Task input below:

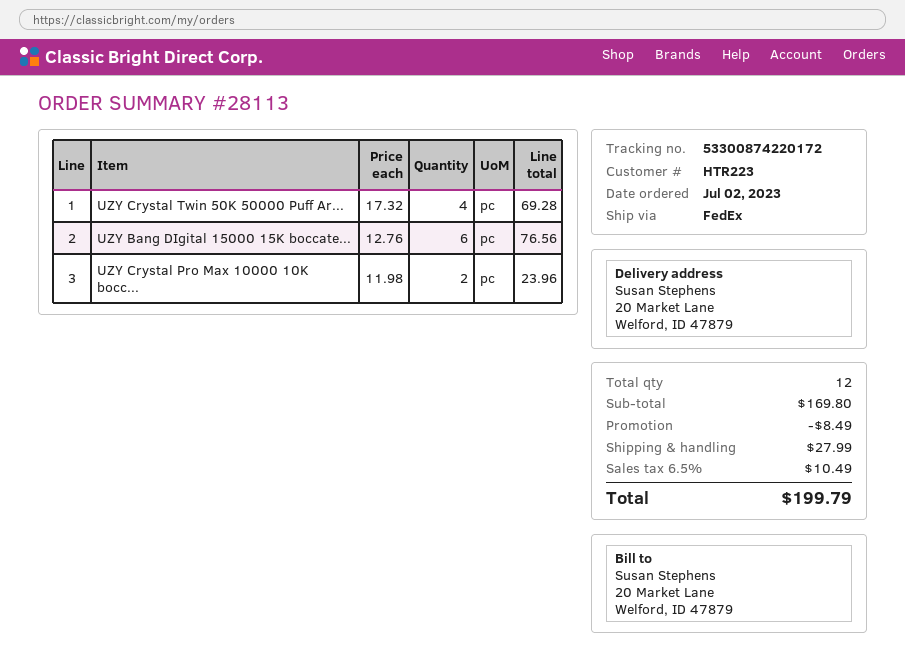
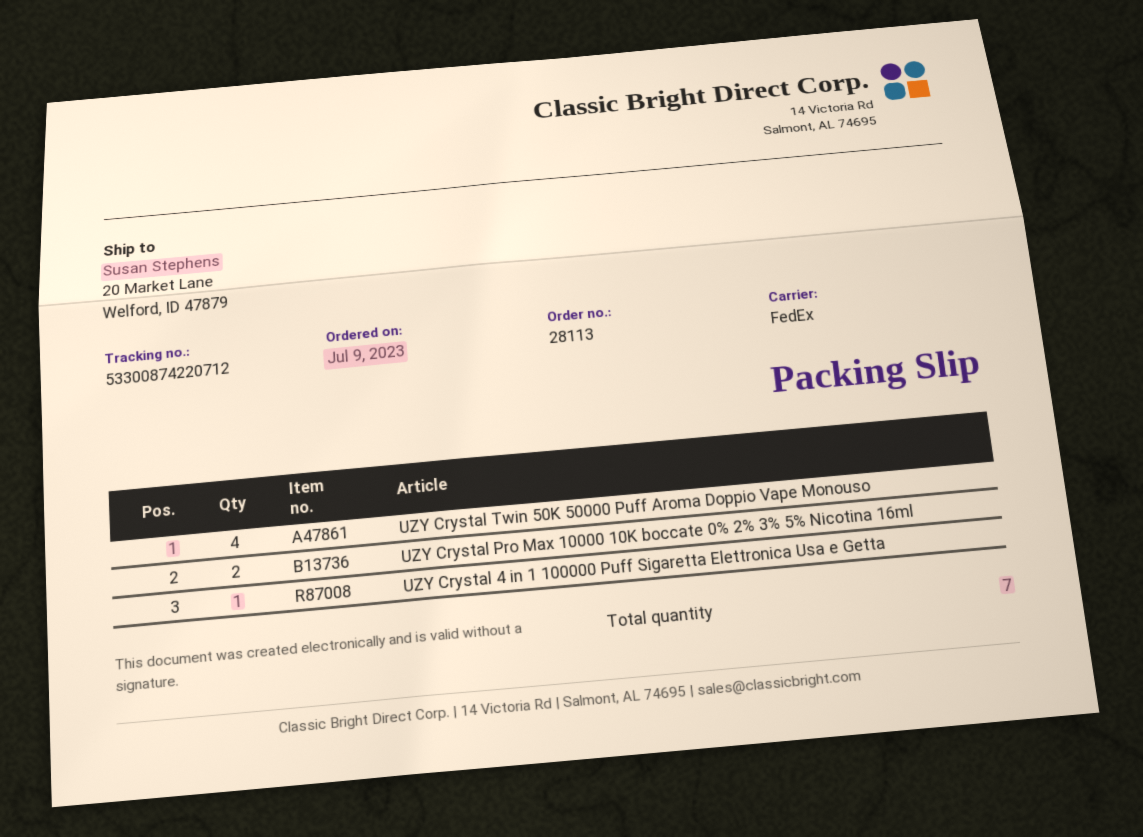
order date: 2023-07-02 -> 2023-07-09
tracking number: 53300874220172 -> 53300874220712
UZY Bang DIgital 15000 15K boccate...: 6 -> none
UZY Crystal 4 in 1 100000 Puff Sigaretta Elettronica Usa e Getta: none -> 1
total quantity: 12 -> 7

End of Task input.

Exercise instructions = Pictures aside, return all the entries above exactly.

Result =
order date: 2023-07-02 -> 2023-07-09
tracking number: 53300874220172 -> 53300874220712
UZY Bang DIgital 15000 15K boccate...: 6 -> none
UZY Crystal 4 in 1 100000 Puff Sigaretta Elettronica Usa e Getta: none -> 1
total quantity: 12 -> 7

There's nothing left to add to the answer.